**EXERCISE DETAILS**: Transcribe all of the records word for word, please, omitting the pictures.

**STUDY MATERIAL**:
* * *
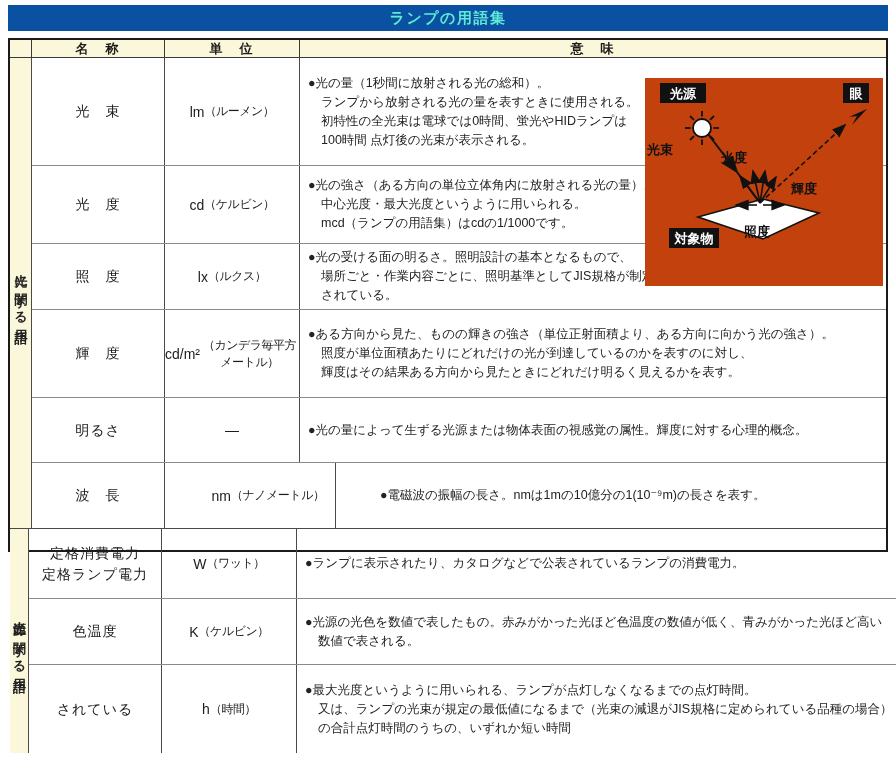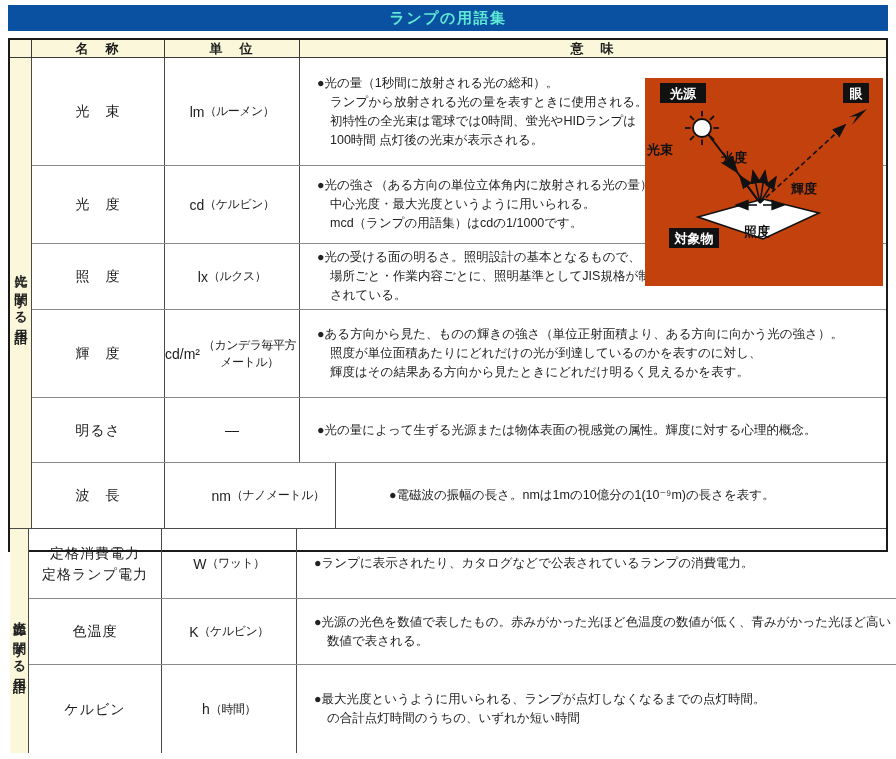--- a/index.html
+++ b/index.html
@@ -52,21 +52,21 @@
     width:135px; border-right:1px solid #4a4a4a;
     display:flex; align-items:center; justify-content:center;
     text-align:center;
   }
   .unit-symbol { font-size:14px; line-height:18px; }
   .unit-reading { font-size:12px; line-height:17px; letter-spacing:-0.5px; }
   .c-meaning {
     flex:1; display:flex; flex-direction:column; justify-content:center;
     padding:4px 6px 4px 8px; font-size:12.5px; line-height:19px; color:#222;
   }
-  .m-line { white-space:nowrap;margin-left:9px; }
+  .m-line { white-space:nowrap; }
   .m-line.cont { padding-left:13px; }
   .diagram {
     position:absolute; left:635px; top:38px; width:238px; height:208px;
     background:#c2410c;
   }
   .diagram svg { display:block; }
   svg text { font-family:"Liberation Sans","DejaVu Sans",sans-serif; }
 </style>
 </head>
 <body>
@@ -178,27 +178,28 @@
             <div class="c-unit">
               <div class="unit-symbol">K</div>
               <div class="unit-reading">（ケルビン）</div>
             </div>
             <div class="c-meaning">
               <div class="m-line">●光源の光色を数値で表したもの。赤みがかった光ほど色温度の数値が低く、青みがかった光ほど高い</div>
               <div class="m-line cont">数値で表される。</div>
             </div>
           </div>
           <div class="row" style="height: 89px;">
-            <div class="c-name">ケルビン</div>
+            <div class="c-name">されている</div>
             <div class="c-unit">
               <div class="unit-symbol">h</div>
               <div class="unit-reading">（時間）</div>
             </div>
             <div class="c-meaning">
               <div class="m-line">●最大光度というように用いられる、ランプが点灯しなくなるまでの点灯時間。</div>
+              <div class="m-line cont">又は、ランプの光束が規定の最低値になるまで（光束の減退がJIS規格に定められている品種の場合）</div>
               <div class="m-line cont">の合計点灯時間のうちの、いずれか短い時間</div>
             </div>
           </div>
         </div>
       </div>
     </div>
 
   <div class="diagram">
     <svg width="238" height="208" viewBox="0 0 238 208">
       <defs>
* * *
**SOLUTION TO THIS EXERCISE**:
--- a/index.html
+++ b/index.html
@@ -52,21 +52,21 @@
     width:135px; border-right:1px solid #4a4a4a;
     display:flex; align-items:center; justify-content:center;
     text-align:center;
   }
   .unit-symbol { font-size:14px; line-height:18px; }
   .unit-reading { font-size:12px; line-height:17px; letter-spacing:-0.5px; }
   .c-meaning {
     flex:1; display:flex; flex-direction:column; justify-content:center;
     padding:4px 6px 4px 8px; font-size:12.5px; line-height:19px; color:#222;
   }
-  .m-line { white-space:nowrap;margin-left:9px; }
+  .m-line { white-space:nowrap; }
   .m-line.cont { padding-left:13px; }
   .diagram {
     position:absolute; left:635px; top:38px; width:238px; height:208px;
     background:#c2410c;
   }
   .diagram svg { display:block; }
   svg text { font-family:"Liberation Sans","DejaVu Sans",sans-serif; }
 </style>
 </head>
 <body>
@@ -178,27 +178,28 @@
             <div class="c-unit">
               <div class="unit-symbol">K</div>
               <div class="unit-reading">（ケルビン）</div>
             </div>
             <div class="c-meaning">
               <div class="m-line">●光源の光色を数値で表したもの。赤みがかった光ほど色温度の数値が低く、青みがかった光ほど高い</div>
               <div class="m-line cont">数値で表される。</div>
             </div>
           </div>
           <div class="row" style="height: 89px;">
-            <div class="c-name">ケルビン</div>
+            <div class="c-name">されている</div>
             <div class="c-unit">
               <div class="unit-symbol">h</div>
               <div class="unit-reading">（時間）</div>
             </div>
             <div class="c-meaning">
               <div class="m-line">●最大光度というように用いられる、ランプが点灯しなくなるまでの点灯時間。</div>
+              <div class="m-line cont">又は、ランプの光束が規定の最低値になるまで（光束の減退がJIS規格に定められている品種の場合）</div>
               <div class="m-line cont">の合計点灯時間のうちの、いずれか短い時間</div>
             </div>
           </div>
         </div>
       </div>
     </div>
 
   <div class="diagram">
     <svg width="238" height="208" viewBox="0 0 238 208">
       <defs>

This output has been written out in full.